PROBLEM DESCRIPTION >> Output each of the entries exactly, skipping every picture they contain.

DATA EXTRACT >>
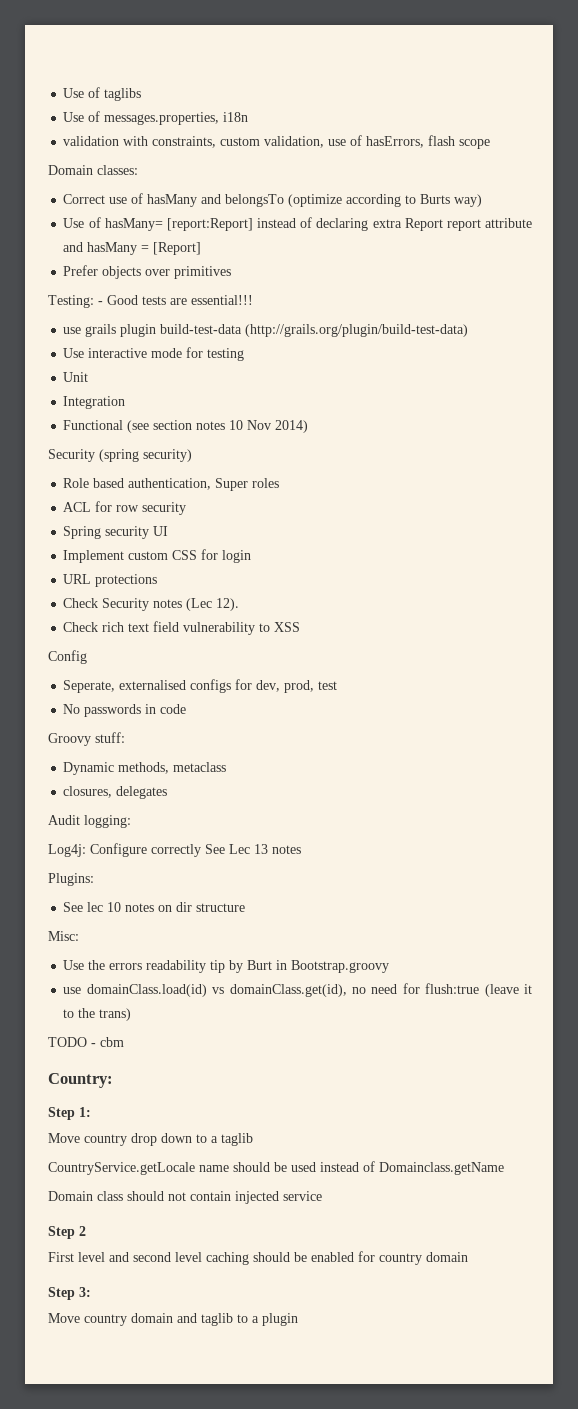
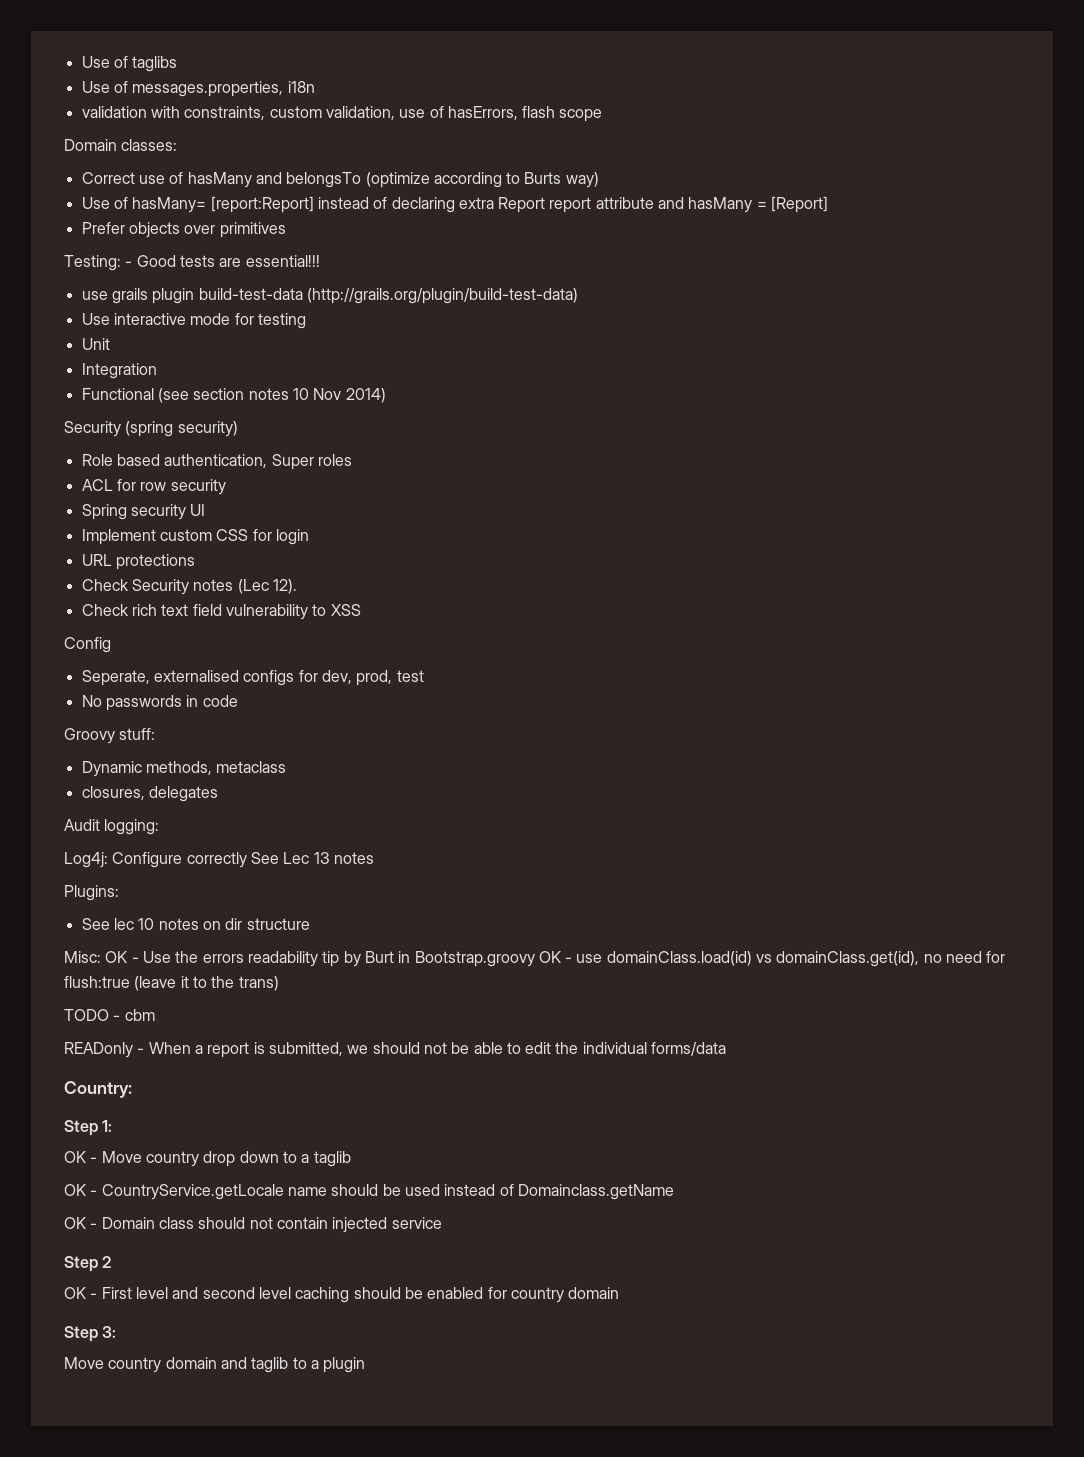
(79, 936) // -> [105,951,139,963] OK -
(390, 966) // -> [538,951,573,963] OK -
(124, 1042) none -> [64,1042,727,1058] // READonly - When a report is submitted, we should not be able to edit the individual forms/data
(91, 1112) none -> [64,1151,98,1163] OK -
(253, 1139) none -> [64,1184,98,1196] OK -
(504, 1168) none -> [64,1217,98,1229] OK -
(86, 1231) none -> [64,1287,98,1299] OK -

RESPONSE AREA >>
(79, 936) // -> [105,951,139,963] OK -
(390, 966) // -> [538,951,573,963] OK -
(124, 1042) none -> [64,1042,727,1058] // READonly - When a report is submitted, we should not be able to edit the individual forms/data
(91, 1112) none -> [64,1151,98,1163] OK -
(253, 1139) none -> [64,1184,98,1196] OK -
(504, 1168) none -> [64,1217,98,1229] OK -
(86, 1231) none -> [64,1287,98,1299] OK -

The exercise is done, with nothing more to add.